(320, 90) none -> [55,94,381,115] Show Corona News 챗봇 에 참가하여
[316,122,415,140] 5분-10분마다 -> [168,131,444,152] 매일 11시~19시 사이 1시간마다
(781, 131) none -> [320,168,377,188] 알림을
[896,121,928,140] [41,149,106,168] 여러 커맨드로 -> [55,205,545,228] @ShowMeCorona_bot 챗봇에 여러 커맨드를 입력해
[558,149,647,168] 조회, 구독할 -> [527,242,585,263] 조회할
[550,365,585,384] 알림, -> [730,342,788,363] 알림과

= = =

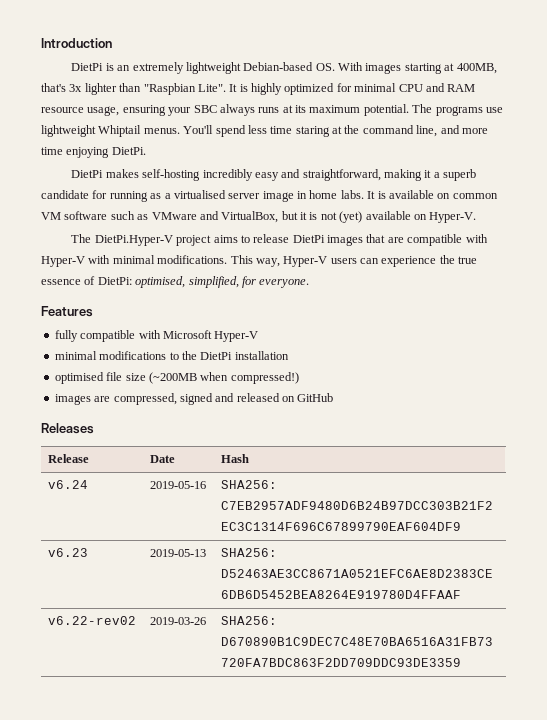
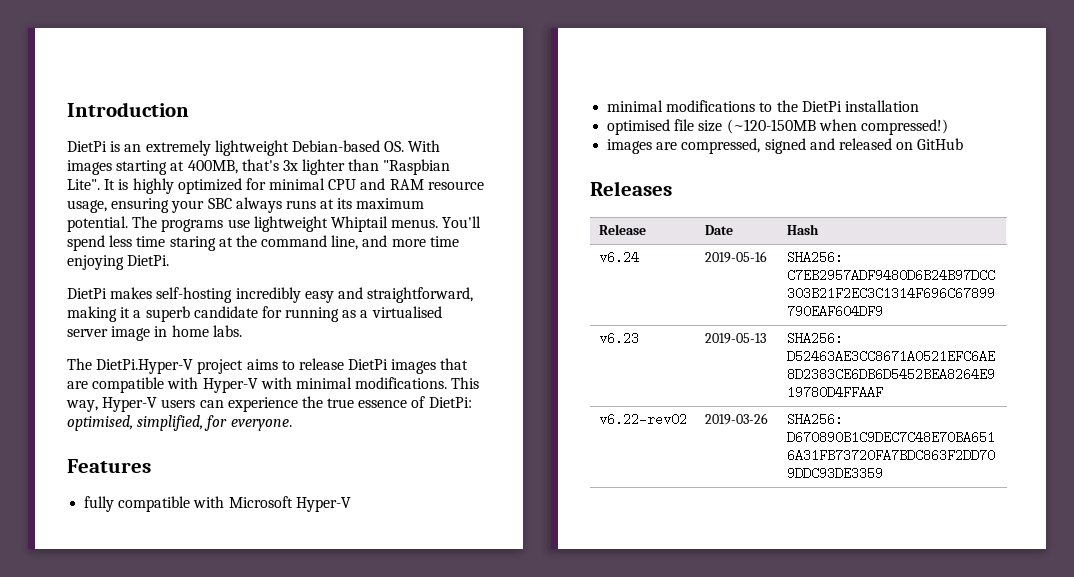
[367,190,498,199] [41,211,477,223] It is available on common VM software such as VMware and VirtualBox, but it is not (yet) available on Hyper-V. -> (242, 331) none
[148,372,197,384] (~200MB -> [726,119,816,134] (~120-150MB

= = =

WORK REQUIRED — What is asked for is an exact copy of the lines above from the one containing "(320, 90) none" through the one containing "[550,365,585,384] 알림, ->", and only those.

ANSWER TO THE PROBLEM —
(320, 90) none -> [55,94,381,115] Show Corona News 챗봇 에 참가하여
[316,122,415,140] 5분-10분마다 -> [168,131,444,152] 매일 11시~19시 사이 1시간마다
(781, 131) none -> [320,168,377,188] 알림을
[896,121,928,140] [41,149,106,168] 여러 커맨드로 -> [55,205,545,228] @ShowMeCorona_bot 챗봇에 여러 커맨드를 입력해
[558,149,647,168] 조회, 구독할 -> [527,242,585,263] 조회할
[550,365,585,384] 알림, -> [730,342,788,363] 알림과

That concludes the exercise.